There are several private areas, locked off with steel doors. These contain the heating and ventilation, as well as the cleaning materials and tools for maintenance and other utility areas of the building. Like many rest stops, this one has two sets of rest rooms, so that there will always be a rest room available, even during cleaning. This also insures redundancy in case of mechanical failure, as it may take a while to get a repair done out on the road.
The entire facility is handicap accessible, with wide doorways, and special accommodations in the rest rooms. Indirect lighting shines up into the ceiling, almost giving the feel of a skylight. These lights are on 24 hours a day, as there is not any natural light except that from the doorways.
This building was constructed in 2002, making it one of the newer roadside constructions featuring most of the newest green enhancements.
In case the vending machines at the front entrance were missed, there is another bunch at the rear entrance. The road always makes sure that travelers have plenty of opportunity to spend their money.
Rest roomsWhat can I tell you? These are rest stops, after all. So the rest room are an important part of why they are here. This particular area is between Milwaukee and Madison, and is not in a metro area with any city services. There is no municipal water or sewer here, so the facility has to be very frugal and efficient. They are also quite efficient when it comes to heating and cooling. As with the rest of the facility, there are no large expanses of glass here, and the restrooms have no doors leading directly to the outside.
The interior is clean and completely tiled, for ease of maintenance. The floor slopes gently towards the inside wall, where there is a slight channel with large drains. This allows for hosing the floor down, when required, and mopping or pushing water to the inside wall for draining.
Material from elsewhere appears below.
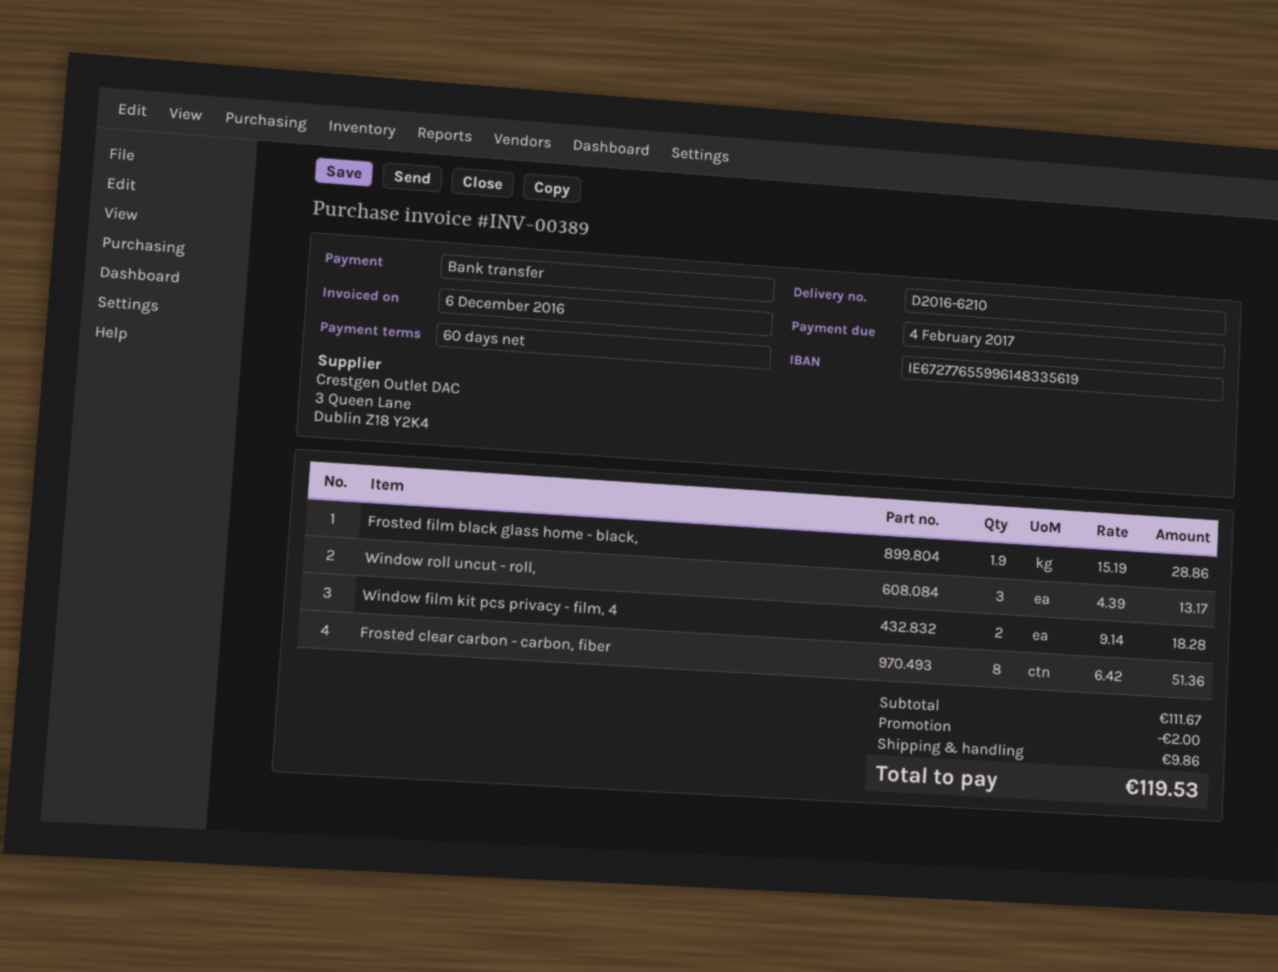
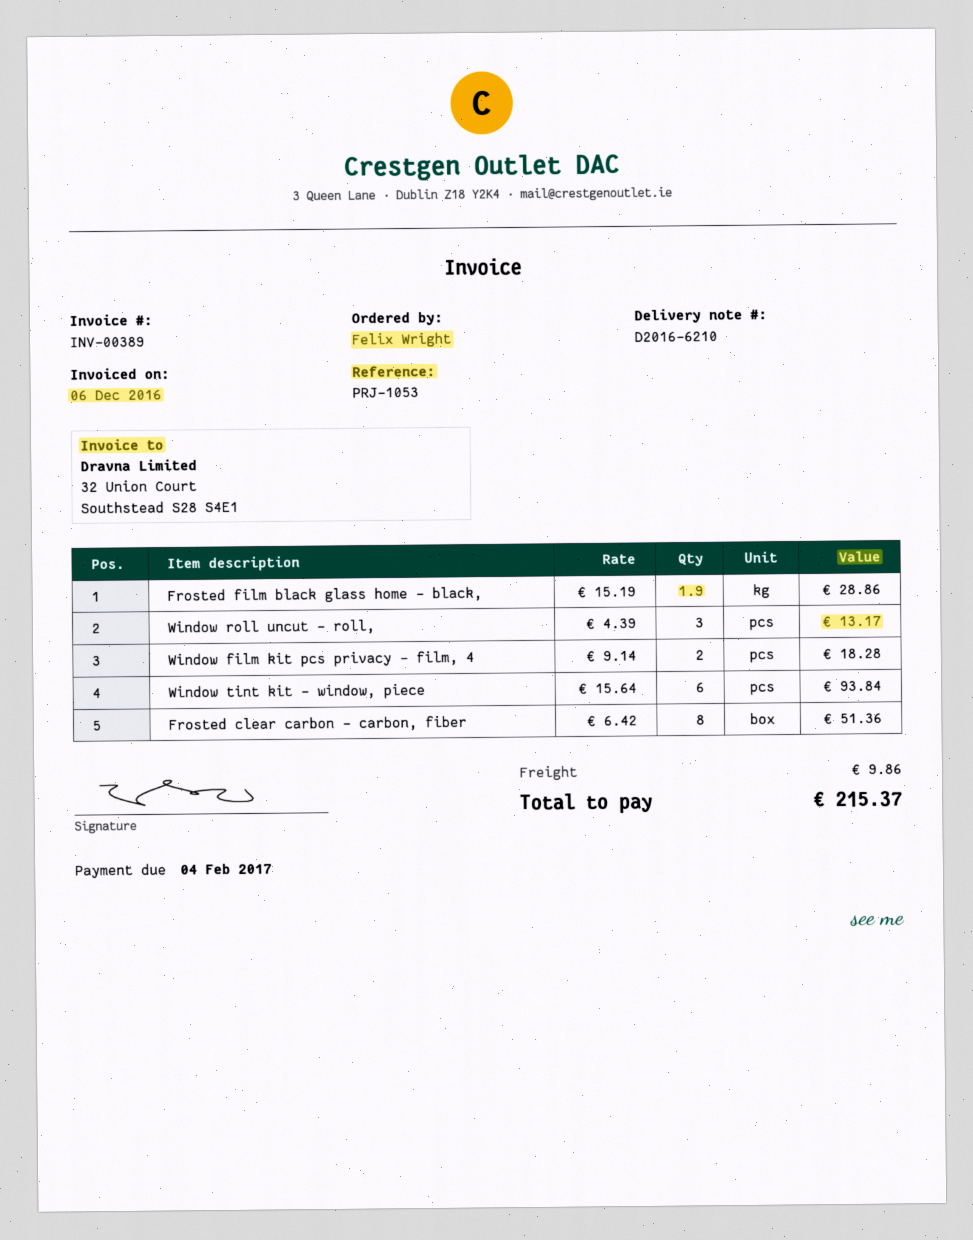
Window tint kit - window, piece: none -> 6 x 15.64 = 93.84
discount: 2.00 -> none
total: 119.53 -> 215.37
Sinks have no faucets. Water flow is controlled by infra red sensors, which can be seen as black circles on the molding above the basins. removing your hand stops the water flow. There are waste dispensers, but I saw no indication of hand towels. These are very green facilities, even to the solar cells on the roof.
The basins are shallow, and constructed of a plastic composite. I suspect recycled materials in keeping with the green theme of this stop.
If the basins seem a bit thick and shallow it is because the water does not drain out into a septic system. The water is held in
the basins until removal by maintenance people. This is another of the green/low footprint features of this building. These features cut costs, as well as cutting effects on the countryside. Though rather expensive to build, these sites are very cheap to maintain and service.
Men's and ladies' rooms both have changing stations Despite the current political climate, even this close to Madison, only the men's room has urinals. Like the sinks, the water flow is controlled by infra red detectors. In this case, they are mounted in the walls, behind kick plates.
The cleaning channel and drainage area can be seen beneath the urinals.